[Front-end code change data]
Segment Open

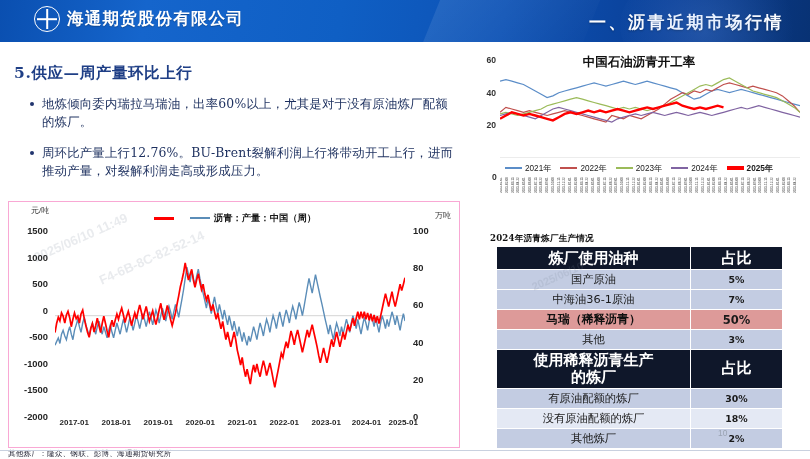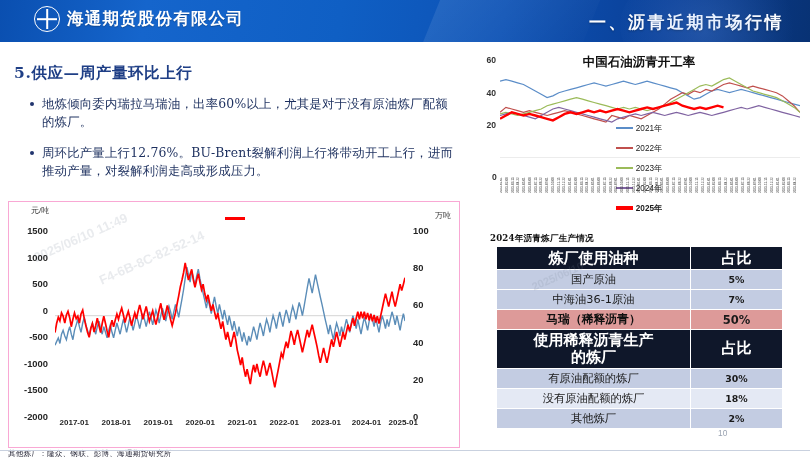--- a/index.html
+++ b/index.html
@@ -130,7 +130,7 @@
   .ry .ytick { text-align:right; padding-right:2px; }
   .rlegend {
     position:absolute; left:0; top:114px; width:334px; height:16px;
-    display:flex; align-items:center; justify-content:center; gap:9px;flex-direction:column;
+    display:flex; align-items:center; justify-content:center; gap:9px;
   }
   .rlg { display:flex; align-items:center; gap:3px; font-size:8.2px; color:#1a1a1a; }
   .rlg .swatch { width:17px; height:2.2px; display:inline-block; }

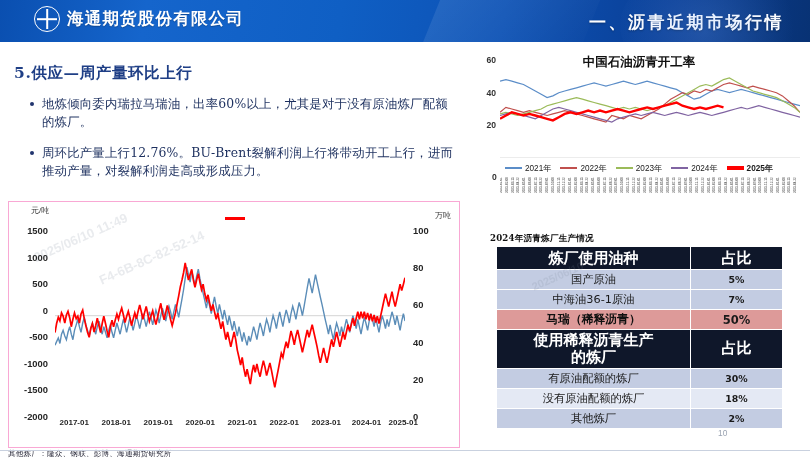--- a/index.html
+++ b/index.html
@@ -227,6 +227,10 @@
         <div class="chart-legend">
           <span class="lg">
             <i class="swatch" style="background:#ff0000;height:3px"></i>
+          </span>
+          <span class="lg">
+            <i class="swatch" style="background:#5b8db8"></i>
+            <span>沥青：产量：中国（周）</span>
           </span>
         </div>
 

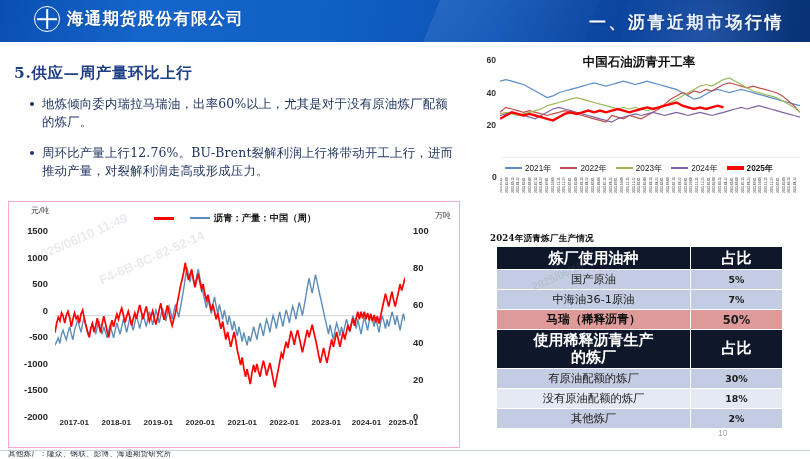--- a/index.html
+++ b/index.html
@@ -404,6 +404,10 @@
             <td class="name">马瑞（稀释沥青）</td>
             <td class="val">50%</td>
           </tr>
+          <tr class="sh-a">
+            <td class="name">其他</td>
+            <td class="val">3%</td>
+          </tr>
 
           <tr>
             <td class="hdr two">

Segment Closed

__Problem description__: State how many lines of the data above contain the string "flex", and give no other words.

__Answer area__: 3